(Before-and-after change data)
+++++
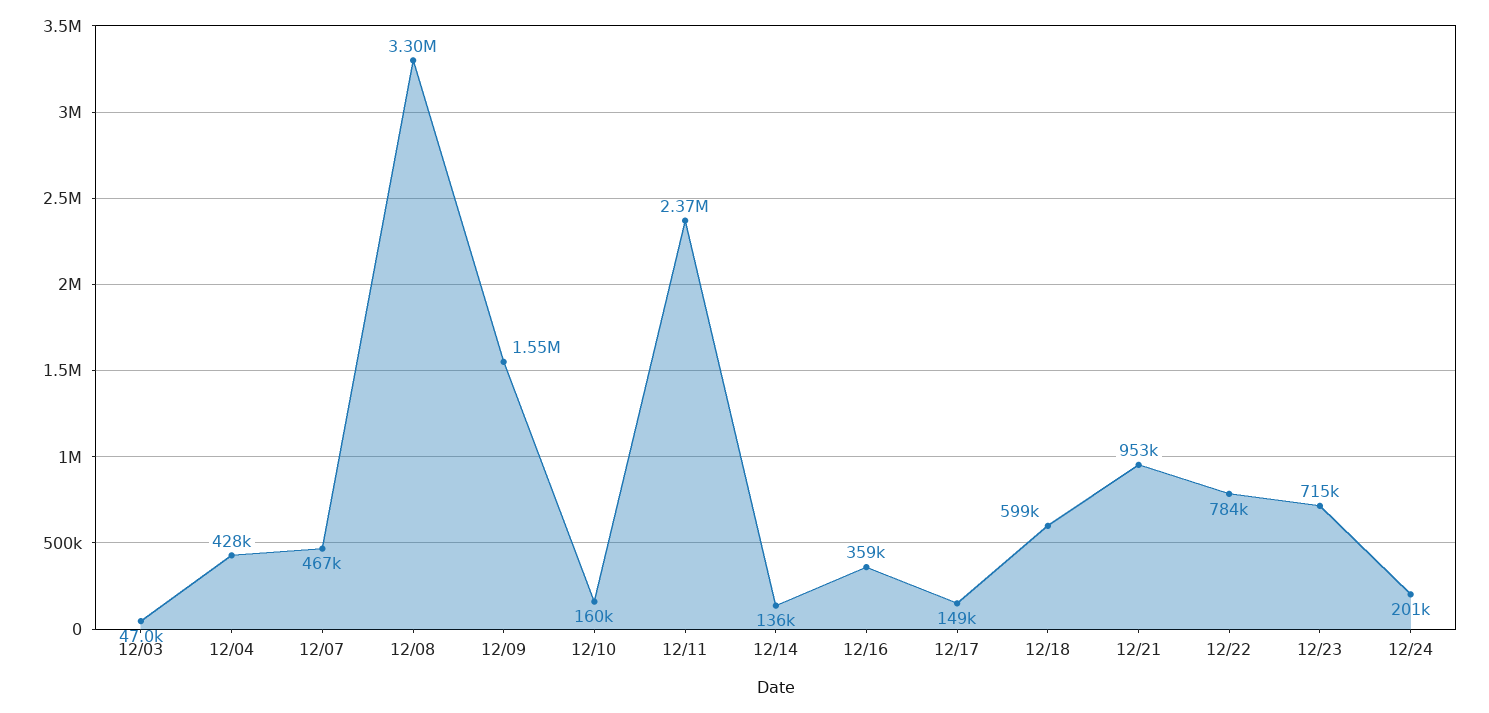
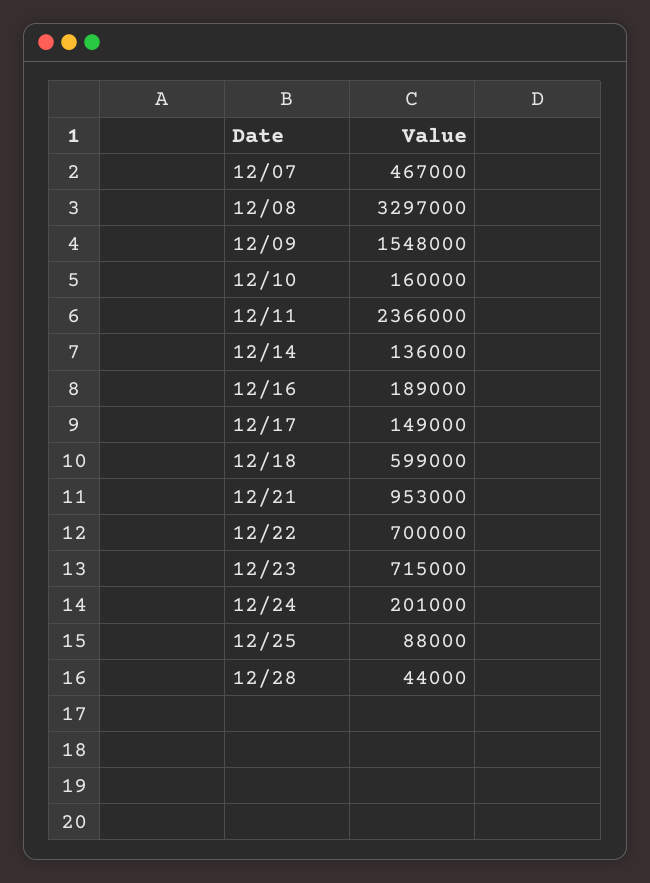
12/03: 47000 -> none
12/04: 428000 -> none
12/16: 359000 -> 189000
12/22: 784000 -> 700000
12/25: none -> 88000
12/28: none -> 44000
+++++
**Exercise instructions**
Each line of the records that contains the string "none" must be copied.

**Exercise output**
12/03: 47000 -> none
12/04: 428000 -> none
12/25: none -> 88000
12/28: none -> 44000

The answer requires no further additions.